No One But You (Silver Springs #2)(37)
Sadie breathed a sigh of relief that she’d asked Dawson to stay inside until after she left. Maude would go in for breakfast in a few minutes. Then no one should be paying any attention to what went on at her place.
“Morning,” she responded and smiled as Maude approached.
“I’ve got something to show you,” her landlady told Jayden, eyes sparkling with excitement.
He hurried over. “What is it?”
“Only the biggest snail I’ve ever seen,” she replied.
“A snail? Where?”
Sadie put the bag in the back of the El Camino and followed her son to a table where Maude had put the snail in a large plastic bowl. While they oohed and aahed, Sadie pulled her phone from her purse and texted Dawson. My landlady is outside, all right. But she should go in after we leave. Can you keep an eye out for her and make sure she’s gone before you come out?
You got it, came his response.
When she had Jayden in his safety seat and was backing out of the drive, Sadie sighed in relief. She thought she’d pulled off keeping Dawson’s presence a secret. Jayden had been so excited by the snail he hadn’t mentioned the fact that they’d had a visitor, and with as quickly as his mind moved on to whatever was happening at the moment, she couldn’t imagine he’d pipe up with that later—not unless something jogged his memory. With any luck, that wouldn’t happen. She should be in the clear.
But then she caught a glimpse of a black-and-white sedan turning at the corner and realized that Sly had probably been behind the wheel. He’d just driven past her house. Again.
She searched for where Dawson had parked his truck and nearly gasped when she spotted it not far from where the patrol car had turned. There it was, plain as day!
Had Sly recognized it?
He had to have. Like her car, that truck was distinctive...
“Why aren’t we going, Mommy?”
Jayden was so used to her backing out of their drive as fast as was safely possible, rushing to get him to Petra’s so she wouldn’t be late for work, that he’d noticed the hesitation. They were sitting in the street, her foot on the brake as she gaped at Dawson’s truck. She was trying to convince herself that what she’d seen a moment earlier was merely her imagination—fear getting the best of her—and not her ex-husband’s cruiser.
“We’re going.” She gave the El Camino some gas, but instead of heading straight to Petra’s, she rounded the corner and headed toward the center of town. She wanted to know if that was Sly...
“Can I go to the farm?” her son asked.
Her heart was still pumping erratically, knocking against her chest and making it difficult to concentrate. “What’d you say, honey?”
“Can I go to the farm today?”
“I told you I’d think about it at the diner. I’m not at the diner yet.”
“Why can’t I know now?”
She reached California Street—the main thoroughfare in Silver Springs—and looked both ways, searching for any sign of a patrol car, but saw nothing. “I’ll call you on my break and let you know.”
“I can’t wait that long. I want to go to the farm!” he pleaded. “You’ll be there, won’t you?”

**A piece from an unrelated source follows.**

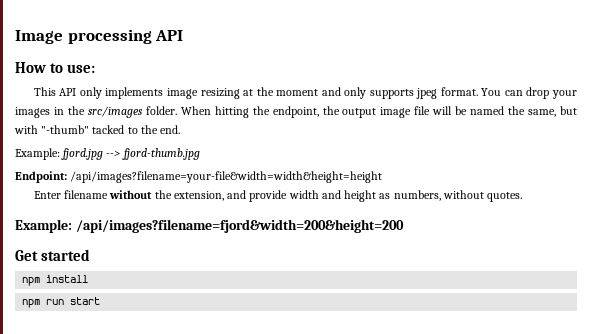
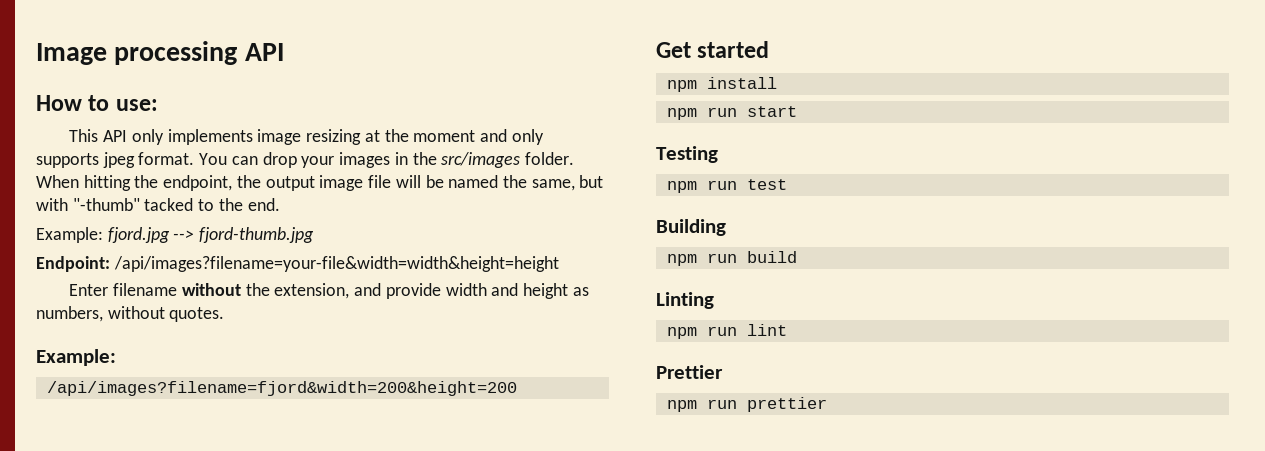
(72, 226) none -> (116, 357) //
(101, 301) none -> [656,146,718,163] [666,179,787,193] [656,219,726,236] [666,251,797,266] [656,292,714,309] [666,324,787,339] [656,365,723,379] [666,397,827,412] // Testing // npm run test // Building // npm run build // Linting // npm run lint // Prettier // npm run prettier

She decided to stop by the store while she was heading in the wrong direction. “Yes, I’ll be there.”
“Then why can’t I come? Dawson said I could!”
She wanted to say, “Because your father would use it against me.” But she refused to undermine Jayden’s relationship with Sly. They struggled to get along as it was. “Today might not be the best day, that’s all. There will be plenty of other opportunities.”
Because he wasn’t happy with her answer, he continued to beg her both before and after she stopped to get him and Petra’s kids some fruit snacks for later, but Sadie held fast. If Sly had recognized Dawson’s truck, there’d be a confrontation, and she didn’t want Jayden to have any part of that.
She was still feeling nervous after she’d dropped him off and was pulling into the diner—but a text she received from Dawson brought her a bit of relief.
All is well. Your landlady turned her back to put away the hose, and I slipped right past her. Houdini couldn’t have escaped more cleanly.
She smiled at the image he’d created of himself sneaking away. He made her feel good—from when he stood up to Sly at the door to when he helped her down from the roof to when he tried to fire her, for her own good, and couldn’t quite succeed because he had too soft of a heart. He wasn’t what other people thought he was. He was the best-kept secret in town.
But she couldn’t get too excited. Sly would somehow wreck what she had going, if he could.
10
Since Dawson had been released from jail, he’d thought only of getting the farm up and running and bringing Angela home, where she belonged. He owed it to his parents. They’d essentially saved his life when they adopted him, gave him a good home and provided a solid education. More than anything, they’d given him love, which was what had finally made him whole—or as whole as he was going to get. He didn’t even like to think about what’d come before. But ever since last night, whenever he let his mind wander, he didn’t dwell on how many more plants he could put in if he cultivated another five acres, or how he might respond if he received a difficult question from the state representative who was coming in five days to see if he’d be able to provide a stable environment for Angela.